変動金利の見通しは短プラをウォッチする
基準金利は、「短期プライムレート+1%」としている銀行が多いです。具体的にはメガバンクや地方銀行などですね。短期プライムレート(短プラ)とは、最も返済能力の高い法人顧客(プライム顧客)に対して短期間(1年未満)に貸出しする金利を意味します。ですので、変動金利の見通しは短プラをウォッチすればいいのです。

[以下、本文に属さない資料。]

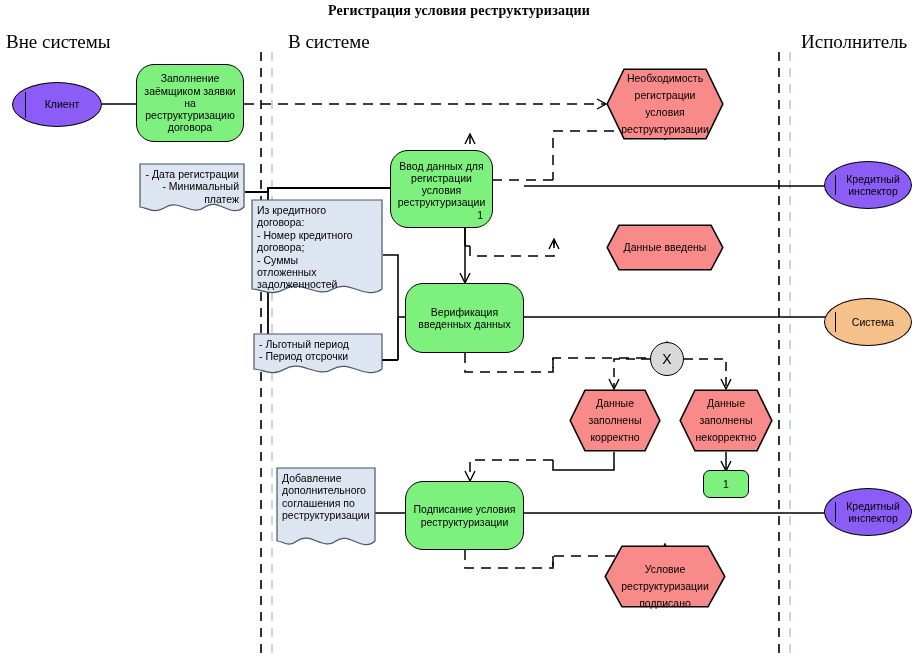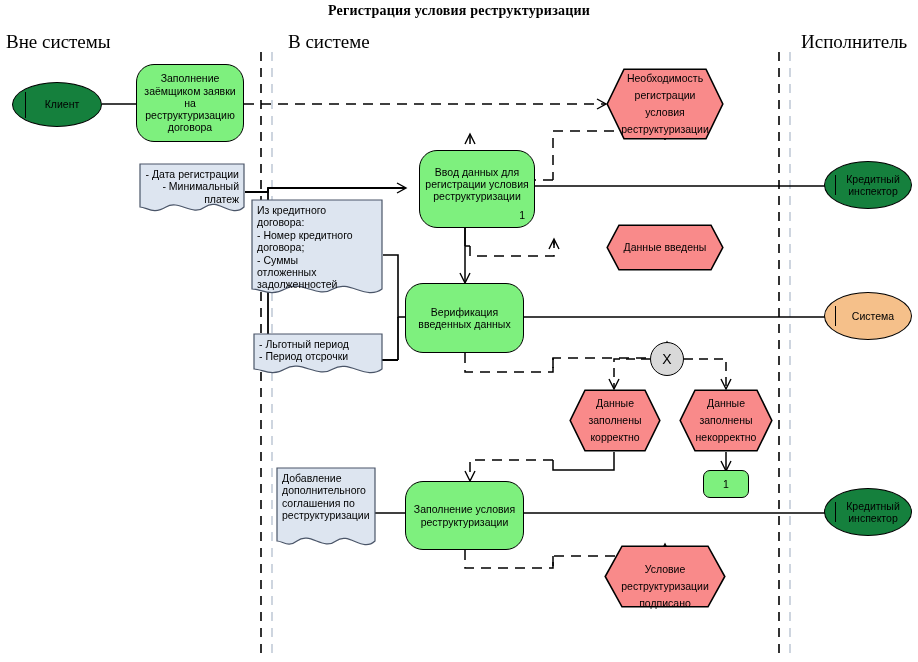"Клиент" .ell.yellow { background: #15803d -> #8b5cf6 }
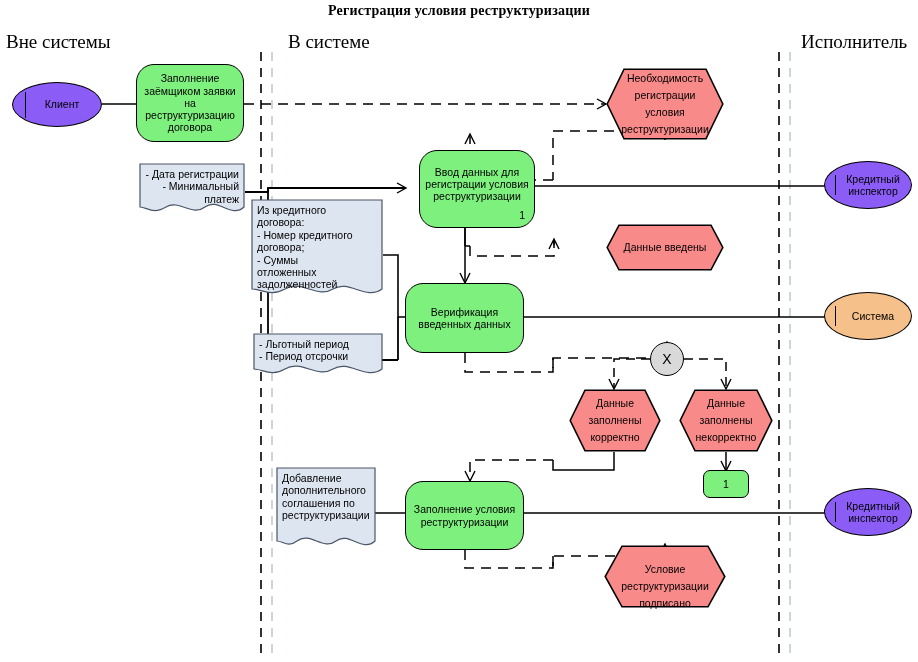"Ввод данных для" div.node { left: 419px -> 390px; width: 116px -> 103px }
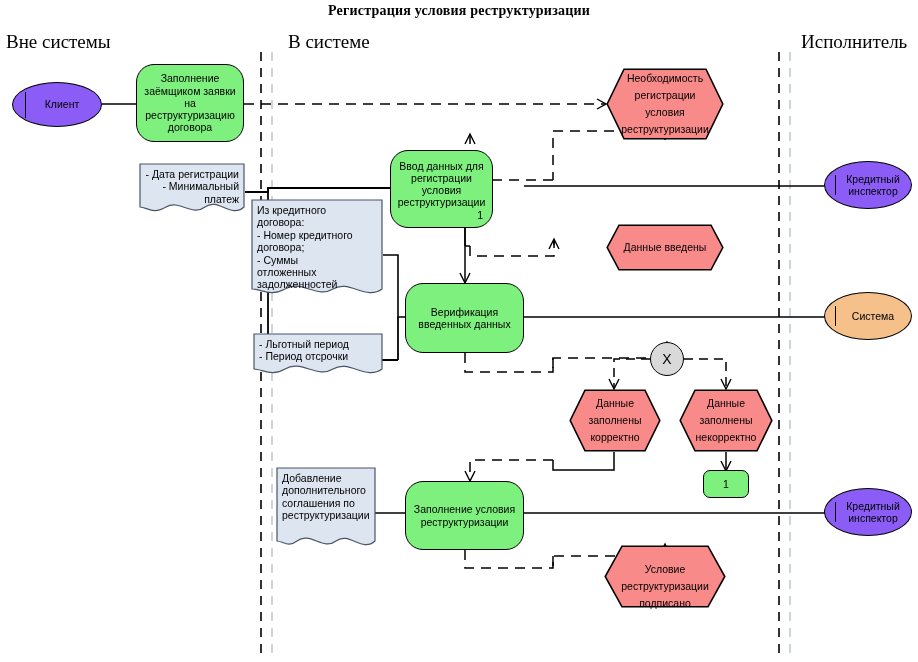"Система" div.ell { top: 292px -> 298px }
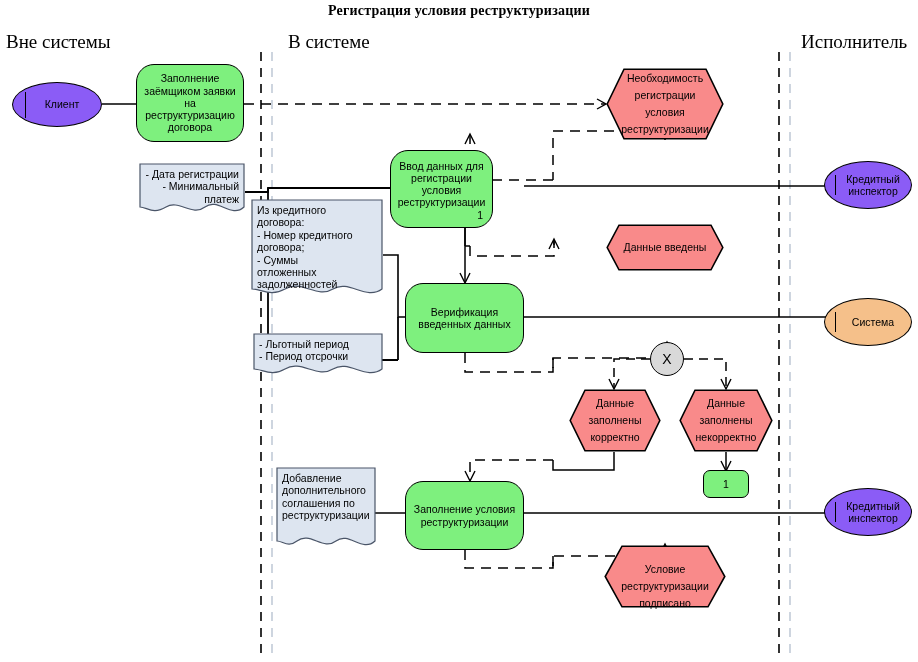"Заполнение условия" span.lbl { text: Заполнение -> Подписание }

そしてこの短プラは、日銀の政策金利と基本的には同じ動きをします。図表2は政策金利と短プラの動きを示しているもので、1995年頃まではこの2つの金利はほぼピッタリ連動してきたのですが、それ以降は政策金利が0.1%からゼロ金利へ、そしてマイナス金利に下がっても短プラは一定のまま1.475%が続くという状態でした。
これは政策金利の下落が、短プラをこれ以上下げられないレベルにまで達していたことが理由と考えられます。銀行は店舗コストや人件費などの固定費をまかなう必要があるため、政策金利が下がったとはいえ、収益のベースとなる短プラを1%近くにまで下げることはできなかったのでしょう。
金利は今までと逆の動きになる
では、マイナス金利解除でどうなるかというと、短プラはまだ動かないと私は考えています。そして、政策金利がある一定水準よりもさらに上昇してはじめて、住宅ローンの変動金利に影響がある短プラが上がるでしょう。
短プラが上がるポイントがどこにあるかというと、過去の推移を踏まえると私は「政策金利0.1%」と考えています。過去、政策金利が0.1%を下回っても短プラが動かなかったということは、利上げ時はその逆の動きとなるはずです(図表3)。つまり、政策金利がマイナスからゼロになりやがて0.1%を超える水準になって初めて、短プラ(基準金利)が上昇していくと予想しています。
また、植田総裁は3月の金融政策決定会合で「緩和的な環境は継続する」と強調し、利上げを急がない考えを示しています。ゆえに短プラも大幅には上がらないでしょう。
なお、日銀の利上げの有無や利上げ幅に関係なく、銀行が一方的に変動金利を引き上げることもないでしょう。理由は銀行間の競争の激化です。
現在、銀行間で激しい金利競争が行われており、相互に牽制しあっています。これは、住宅ローン選びが不動産会社の紹介からスマホでのウェブ申し込みに移行しつつあり、ユーザーがスマホで簡単に住宅ローンの金利比較ができるようになったからです(つまり、スティーブ・ジョブズが日本の住宅ローン競争を変えたといっても過言ではありません)。ユーザーに簡単に金利比較されてしまう状況での一方的な金利引き上げは他行への顧客流出につながりますから、そういった手段に出る銀行は想定しづらいです。